After I told my wife what was going on and showed her this page, her support was priceless. On many occassions, she intervened when she saw me loosing my temper with the kids. I initially quit because of my kids, but they were kept well clear of the fallout.

I'm not sure this post even made sense, but I tried.
You made perfect sense to me. I did find myself the other day going off a little too easily at my kids for something really stupid.
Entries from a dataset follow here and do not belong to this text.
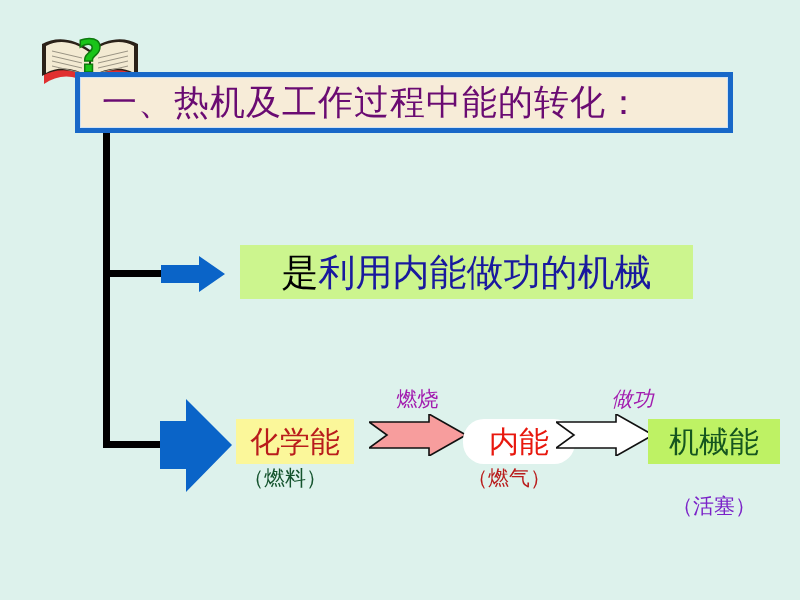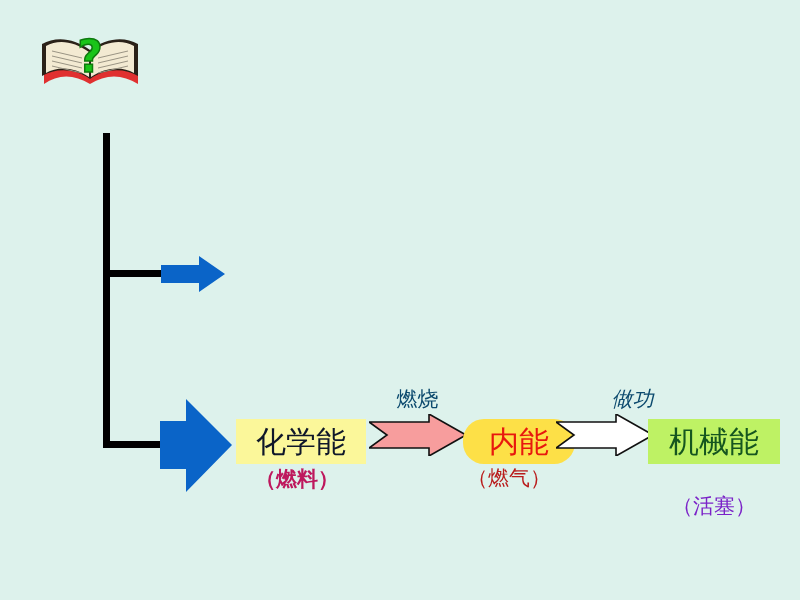--- a/index.html
+++ b/index.html
@@ -133,47 +133,47 @@
   .e-sub {
     position: absolute;
     font-family: "DejaVu Serif", serif;
     font-size: 21px;
     line-height: 1;
     white-space: nowrap;
     text-align: center;
   }
 
   #box-chemical {
-    left: 236px; top: 419px; width: 130px; height: 45px;
-    background: #fbf79a; color: #0f172a;
-  }
-  #sub-chemical { left: 232px; top: 468px; width: 130px; color: #be185d; font-weight: bold; }
+    left: 236px; top: 419px; width: 118px; height: 45px;
+    background: #fbf79a; color: #b91c1c;
+  }
+  #sub-chemical { left: 220px; top: 468px; width: 130px; color: #14532d; }
 
   #box-internal {
     left: 463px; top: 419px; width: 112px; height: 45px;
-    background: #fde047; color: #e8180e; border-radius: 21px;
+    background: #ffffff; color: #e8180e; border-radius: 21px;
   }
   #sub-internal { left: 448px; top: 468px; width: 122px; color: #b91c1c; }
 
   #box-mechanical {
     left: 648px; top: 419px; width: 132px; height: 45px;
     background: #bef264; color: #15561f;
   }
   #sub-mechanical { left: 648px; top: 468px; width: 132px; color: #7b23c8; margin-top: 28px; }
 
   
   .chain-arrow { position: absolute; }
   #arrow-burn  { left: 369px; top: 414px; width: 97px; height: 42px; }
   #arrow-work  { left: 556px; top: 414px; width: 97px; height: 42px; }
 
   .chain-label {
     position: absolute;
     font-family: "DejaVu Serif", serif;
     font-size: 21px;
-    color: #0c4a6e;
+    color: #a21caf;
     line-height: 1;
     white-space: nowrap;
     text-align: center;
   }
   #label-burn { left: 369px; top: 389px; width: 97px; }
   #label-work { left: 584px; top: 389px; width: 97px; font-style: italic; }
 </style>
 </head>
 <body>
 
@@ -192,37 +192,43 @@
         <line x1="14" y1="36" x2="44" y2="43"></line>
         <line x1="90" y1="21" x2="60" y2="28"></line>
         <line x1="90" y1="26" x2="60" y2="33"></line>
         <line x1="90" y1="31" x2="60" y2="38"></line>
         <line x1="90" y1="36" x2="60" y2="43"></line>
       </g>
       <text x="52" y="42" font-family="'DejaVu Sans', sans-serif" font-size="44" font-weight="bold" fill="#19c419" stroke="#0d7a0d" stroke-width="1.5" text-anchor="middle">?</text>
     </svg>
   </div>
 
+  <div class="title-box">
+    <div class="title-text">一、热机及工作过程中能的转化：</div>
+  </div>
 
   <div class="vline"></div>
   <div class="hline-1"></div>
   <div class="hline-2"></div>
 
   <div class="blue-arrow-1">
     <svg viewBox="0 0 64 36" width="64" height="36">
       <polygon points="0,9 38,9 38,0 64,18 38,36 38,27 0,27" fill="#0a64c8"></polygon>
     </svg>
   </div>
 
   <div class="blue-arrow-2">
     <svg viewBox="0 0 72 93" width="72" height="93">
       <polygon points="0,22 26,22 26,0 72,46 26,93 26,70 0,70" fill="#0a64c8"></polygon>
     </svg>
   </div>
 
+  <div class="green-box">
+    <div class="txt"><span class="first-char">是</span><span class="rest">利用内能做功的机械</span></div>
+  </div>
 
   <div class="chain">
 
     <div class="e-box" id="box-chemical">
       <span>化学能</span>
     </div>
     <div class="e-sub" id="sub-chemical">（燃料）</div>
 
     <div class="chain-label" id="label-burn">燃烧</div>
     <div class="chain-arrow" id="arrow-burn">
My wife pointed it out to me and I put it in check. I understand what you are saying and I do need to watch it. It is definitely not their fault. And seeing responses like yours helps me remember that and know that I can come on here and get support when I need it.

Managed to get on the live chat last night. Met some cool people even another person from Alaska which is awesome. Managed to do roll call in the AM. I find myself coming on here more each day. Sometimes just reading through posts or talking to people about random crap just helps get the mind going in the right direction.